### RECORD EXTRACTS

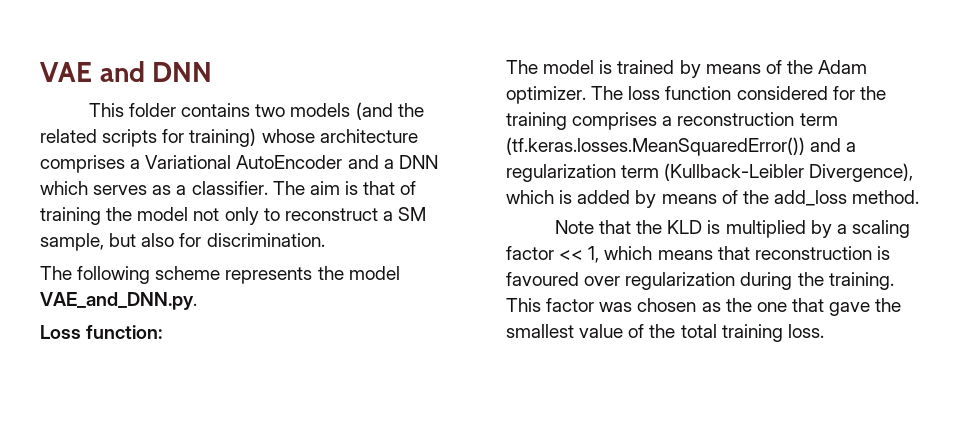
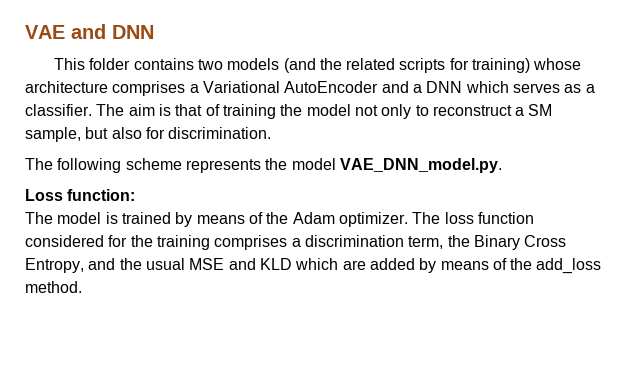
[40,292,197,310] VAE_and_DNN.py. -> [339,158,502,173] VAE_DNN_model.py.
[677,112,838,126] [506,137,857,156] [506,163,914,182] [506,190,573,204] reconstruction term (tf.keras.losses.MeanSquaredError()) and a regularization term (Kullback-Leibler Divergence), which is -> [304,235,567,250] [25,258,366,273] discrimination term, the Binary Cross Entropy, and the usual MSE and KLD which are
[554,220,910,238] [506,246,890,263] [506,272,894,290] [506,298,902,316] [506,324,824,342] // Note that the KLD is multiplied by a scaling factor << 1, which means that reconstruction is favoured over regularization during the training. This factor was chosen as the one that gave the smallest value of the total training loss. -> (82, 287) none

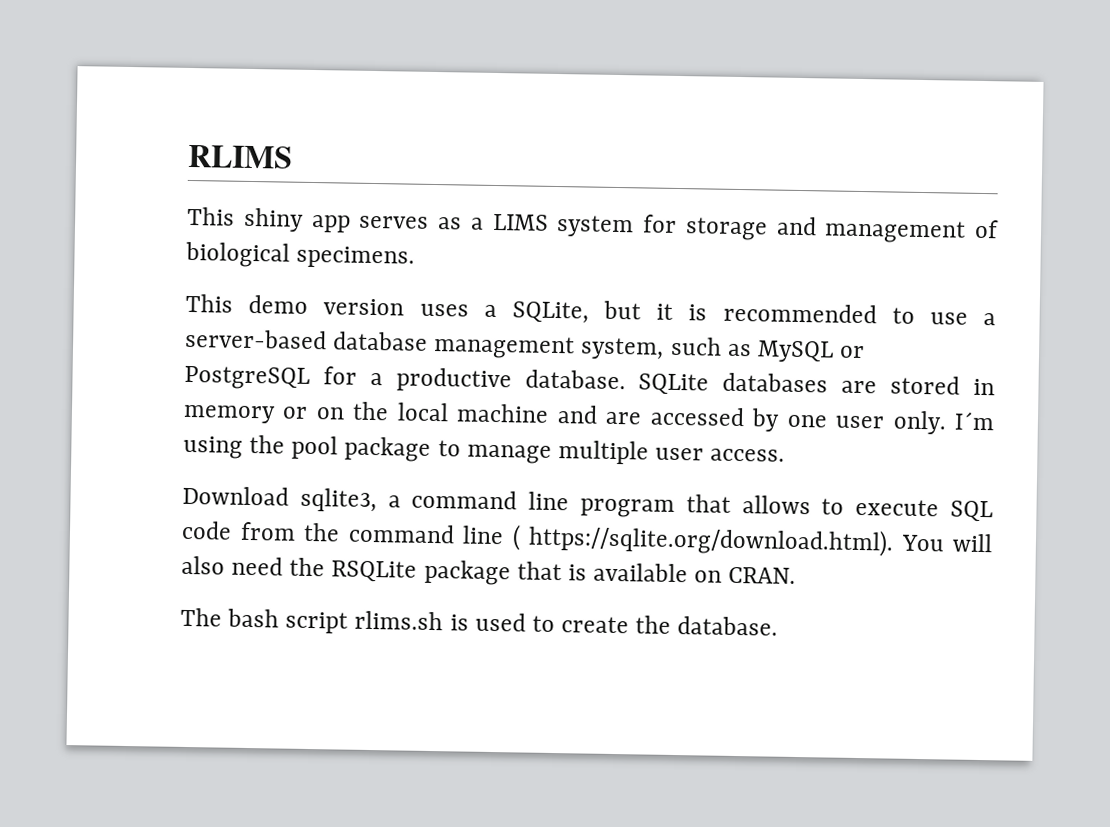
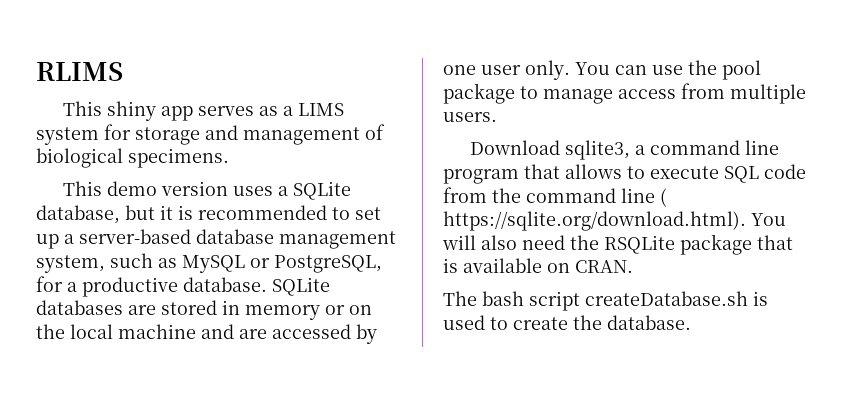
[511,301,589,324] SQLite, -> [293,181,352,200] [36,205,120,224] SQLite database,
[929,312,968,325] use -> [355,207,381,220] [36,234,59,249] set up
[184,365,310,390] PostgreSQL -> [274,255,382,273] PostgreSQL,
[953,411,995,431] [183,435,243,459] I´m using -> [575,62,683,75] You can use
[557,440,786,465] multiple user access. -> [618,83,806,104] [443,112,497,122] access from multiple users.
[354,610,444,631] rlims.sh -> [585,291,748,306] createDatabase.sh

### YOUR ASSIGNMENT
If a line above contains the string "which", count it, then give the total and nothing else.

### REPLY TO THE EXERCISE
2